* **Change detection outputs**
"""

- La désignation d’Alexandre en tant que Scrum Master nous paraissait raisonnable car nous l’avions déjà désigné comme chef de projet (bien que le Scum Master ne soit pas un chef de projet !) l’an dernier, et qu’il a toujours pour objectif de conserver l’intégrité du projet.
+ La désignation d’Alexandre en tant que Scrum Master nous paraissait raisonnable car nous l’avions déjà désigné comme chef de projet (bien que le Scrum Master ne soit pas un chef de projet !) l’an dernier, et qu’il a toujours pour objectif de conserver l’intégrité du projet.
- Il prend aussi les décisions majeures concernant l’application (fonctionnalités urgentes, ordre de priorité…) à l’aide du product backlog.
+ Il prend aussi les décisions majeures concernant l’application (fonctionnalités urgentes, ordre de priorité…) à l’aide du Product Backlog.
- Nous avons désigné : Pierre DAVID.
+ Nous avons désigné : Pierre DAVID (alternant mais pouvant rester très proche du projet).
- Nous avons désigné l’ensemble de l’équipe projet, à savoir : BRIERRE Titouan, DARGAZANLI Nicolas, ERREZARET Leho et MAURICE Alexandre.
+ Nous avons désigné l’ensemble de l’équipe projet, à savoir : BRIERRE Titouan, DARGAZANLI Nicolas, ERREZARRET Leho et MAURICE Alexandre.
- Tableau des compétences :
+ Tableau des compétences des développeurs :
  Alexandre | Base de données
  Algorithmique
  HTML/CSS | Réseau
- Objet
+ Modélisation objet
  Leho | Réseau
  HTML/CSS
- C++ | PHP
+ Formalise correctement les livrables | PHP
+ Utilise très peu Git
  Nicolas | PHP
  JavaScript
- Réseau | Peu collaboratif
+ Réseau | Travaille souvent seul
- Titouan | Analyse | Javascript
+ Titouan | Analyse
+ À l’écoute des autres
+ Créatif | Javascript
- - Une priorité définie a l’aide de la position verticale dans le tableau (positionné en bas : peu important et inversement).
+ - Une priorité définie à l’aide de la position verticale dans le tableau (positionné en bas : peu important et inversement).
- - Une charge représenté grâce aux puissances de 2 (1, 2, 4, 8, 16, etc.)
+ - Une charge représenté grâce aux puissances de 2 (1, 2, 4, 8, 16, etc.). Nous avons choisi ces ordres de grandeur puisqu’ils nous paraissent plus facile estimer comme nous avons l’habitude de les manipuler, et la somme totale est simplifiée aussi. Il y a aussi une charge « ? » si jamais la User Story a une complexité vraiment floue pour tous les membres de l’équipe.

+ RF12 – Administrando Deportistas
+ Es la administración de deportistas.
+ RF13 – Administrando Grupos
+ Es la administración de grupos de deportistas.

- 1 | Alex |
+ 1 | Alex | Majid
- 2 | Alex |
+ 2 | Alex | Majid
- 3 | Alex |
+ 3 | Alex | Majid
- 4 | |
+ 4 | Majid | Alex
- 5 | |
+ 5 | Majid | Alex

"""

* **EXERCISE BRIEF**
Every entry must be output again, exactly as written above.

* **WRITTEN ANSWER**
- La désignation d’Alexandre en tant que Scrum Master nous paraissait raisonnable car nous l’avions déjà désigné comme chef de projet (bien que le Scum Master ne soit pas un chef de projet !) l’an dernier, et qu’il a toujours pour objectif de conserver l’intégrité du projet.
+ La désignation d’Alexandre en tant que Scrum Master nous paraissait raisonnable car nous l’avions déjà désigné comme chef de projet (bien que le Scrum Master ne soit pas un chef de projet !) l’an dernier, et qu’il a toujours pour objectif de conserver l’intégrité du projet.
- Il prend aussi les décisions majeures concernant l’application (fonctionnalités urgentes, ordre de priorité…) à l’aide du product backlog.
+ Il prend aussi les décisions majeures concernant l’application (fonctionnalités urgentes, ordre de priorité…) à l’aide du Product Backlog.
- Nous avons désigné : Pierre DAVID.
+ Nous avons désigné : Pierre DAVID (alternant mais pouvant rester très proche du projet).
- Nous avons désigné l’ensemble de l’équipe projet, à savoir : BRIERRE Titouan, DARGAZANLI Nicolas, ERREZARET Leho et MAURICE Alexandre.
+ Nous avons désigné l’ensemble de l’équipe projet, à savoir : BRIERRE Titouan, DARGAZANLI Nicolas, ERREZARRET Leho et MAURICE Alexandre.
- Tableau des compétences :
+ Tableau des compétences des développeurs :
  Alexandre | Base de données
  Algorithmique
  HTML/CSS | Réseau
- Objet
+ Modélisation objet
  Leho | Réseau
  HTML/CSS
- C++ | PHP
+ Formalise correctement les livrables | PHP
+ Utilise très peu Git
  Nicolas | PHP
  JavaScript
- Réseau | Peu collaboratif
+ Réseau | Travaille souvent seul
- Titouan | Analyse | Javascript
+ Titouan | Analyse
+ À l’écoute des autres
+ Créatif | Javascript
- - Une priorité définie a l’aide de la position verticale dans le tableau (positionné en bas : peu important et inversement).
+ - Une priorité définie à l’aide de la position verticale dans le tableau (positionné en bas : peu important et inversement).
- - Une charge représenté grâce aux puissances de 2 (1, 2, 4, 8, 16, etc.)
+ - Une charge représenté grâce aux puissances de 2 (1, 2, 4, 8, 16, etc.). Nous avons choisi ces ordres de grandeur puisqu’ils nous paraissent plus facile estimer comme nous avons l’habitude de les manipuler, et la somme totale est simplifiée aussi. Il y a aussi une charge « ? » si jamais la User Story a une complexité vraiment floue pour tous les membres de l’équipe.

+ RF12 – Administrando Deportistas
+ Es la administración de deportistas.
+ RF13 – Administrando Grupos
+ Es la administración de grupos de deportistas.

- 1 | Alex |
+ 1 | Alex | Majid
- 2 | Alex |
+ 2 | Alex | Majid
- 3 | Alex |
+ 3 | Alex | Majid
- 4 | |
+ 4 | Majid | Alex
- 5 | |
+ 5 | Majid | Alex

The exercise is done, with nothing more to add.